***** INPUT MATERIAL

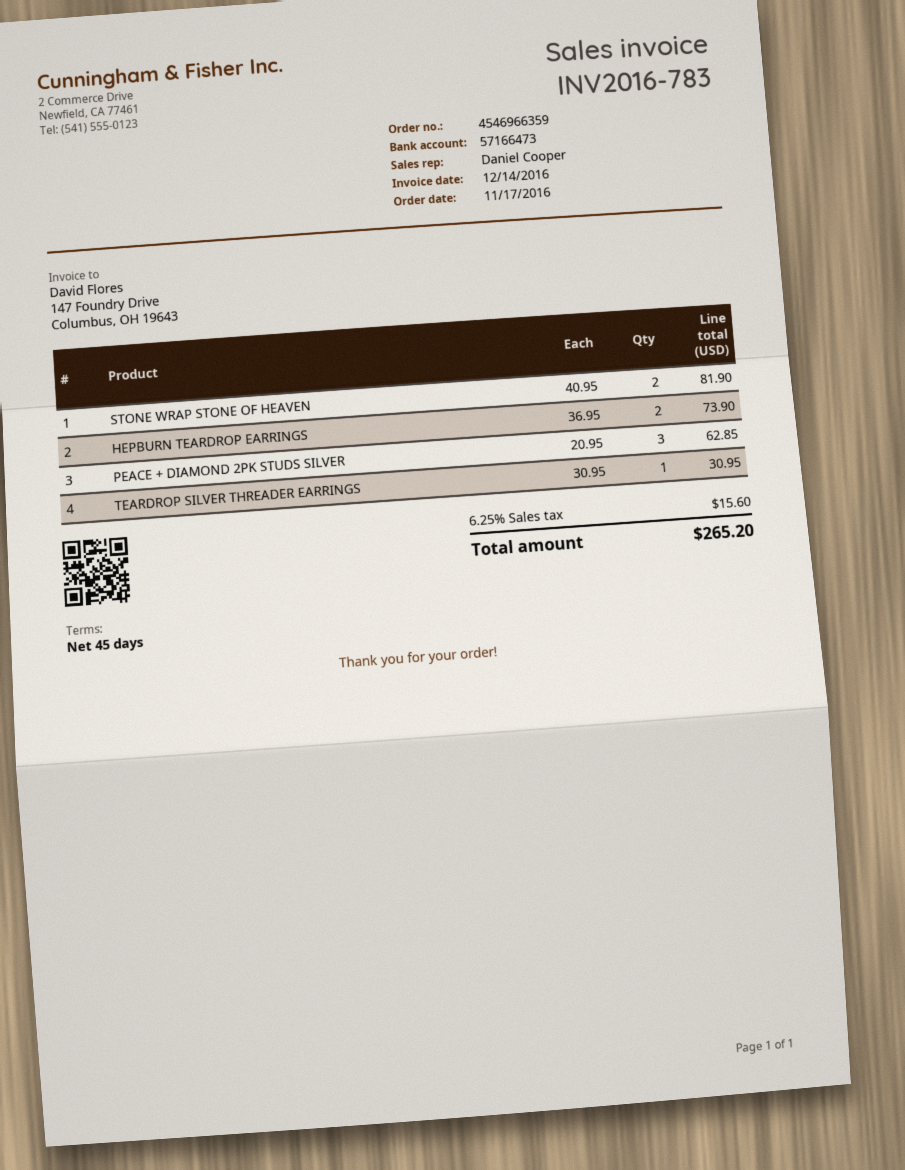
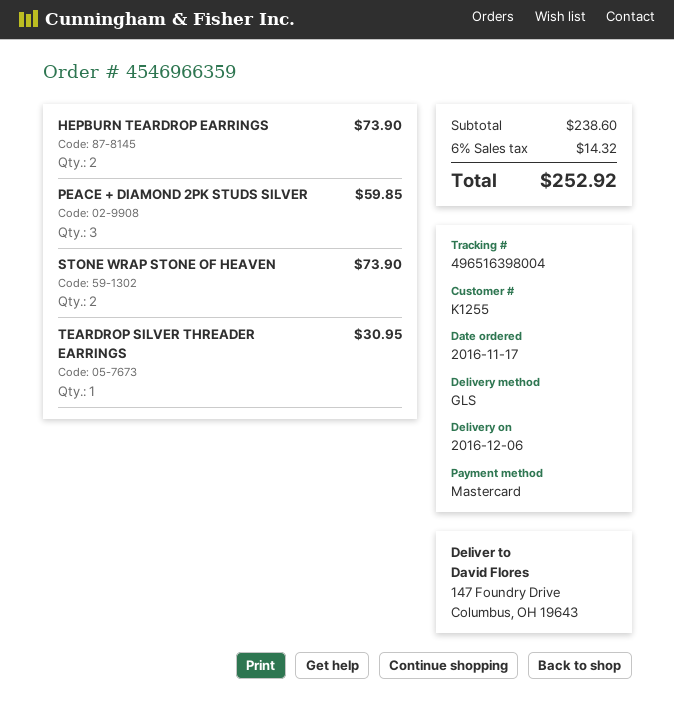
STONE WRAP STONE OF HEAVEN: 2 for 81.90 -> 2 for 73.90
PEACE + DIAMOND 2PK STUDS SILVER: 3 for 62.85 -> 3 for 59.85
tax: 6.25% = 15.60 -> 6% = 14.32
total: 265.20 -> 252.92

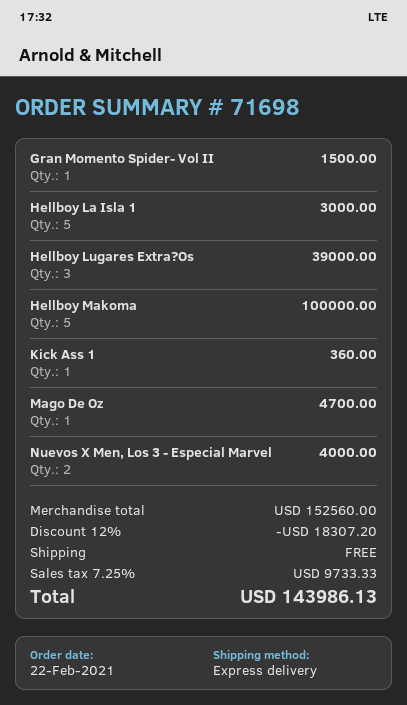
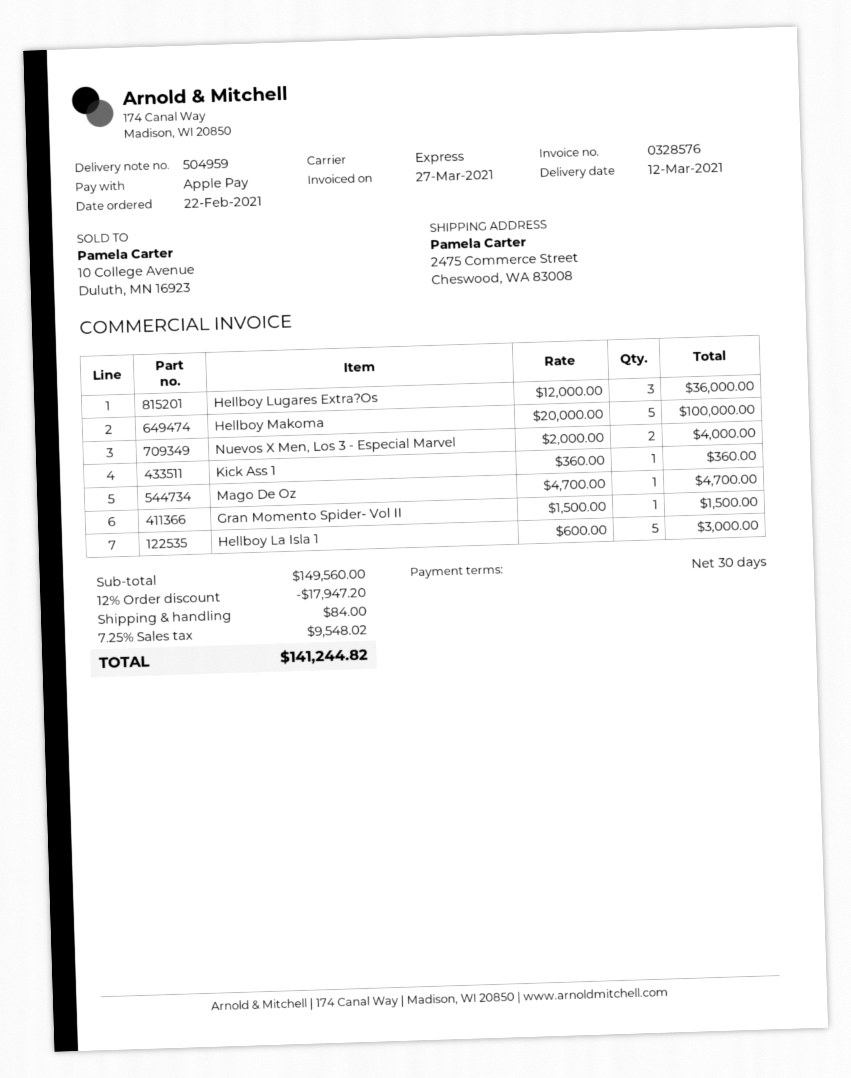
Hellboy Lugares Extra?Os: 3 for 39000.00 -> 3 for 36000.00
subtotal: 152560.00 -> 149560.00
discount: 12% = 18307.20 -> 12% = 17947.20
shipping: 0.00 -> 84.00
tax: 7.25% = 9733.33 -> 7.25% = 9548.02
total: 143986.13 -> 141244.82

**********

EXERCISE DIRECTIONS: Would you copy every entry exactly as it stands, leaving out the pictures?

RESPONSE FOR THIS EXERCISE:
STONE WRAP STONE OF HEAVEN: 2 for 81.90 -> 2 for 73.90
PEACE + DIAMOND 2PK STUDS SILVER: 3 for 62.85 -> 3 for 59.85
tax: 6.25% = 15.60 -> 6% = 14.32
total: 265.20 -> 252.92

Hellboy Lugares Extra?Os: 3 for 39000.00 -> 3 for 36000.00
subtotal: 152560.00 -> 149560.00
discount: 12% = 18307.20 -> 12% = 17947.20
shipping: 0.00 -> 84.00
tax: 7.25% = 9733.33 -> 7.25% = 9548.02
total: 143986.13 -> 141244.82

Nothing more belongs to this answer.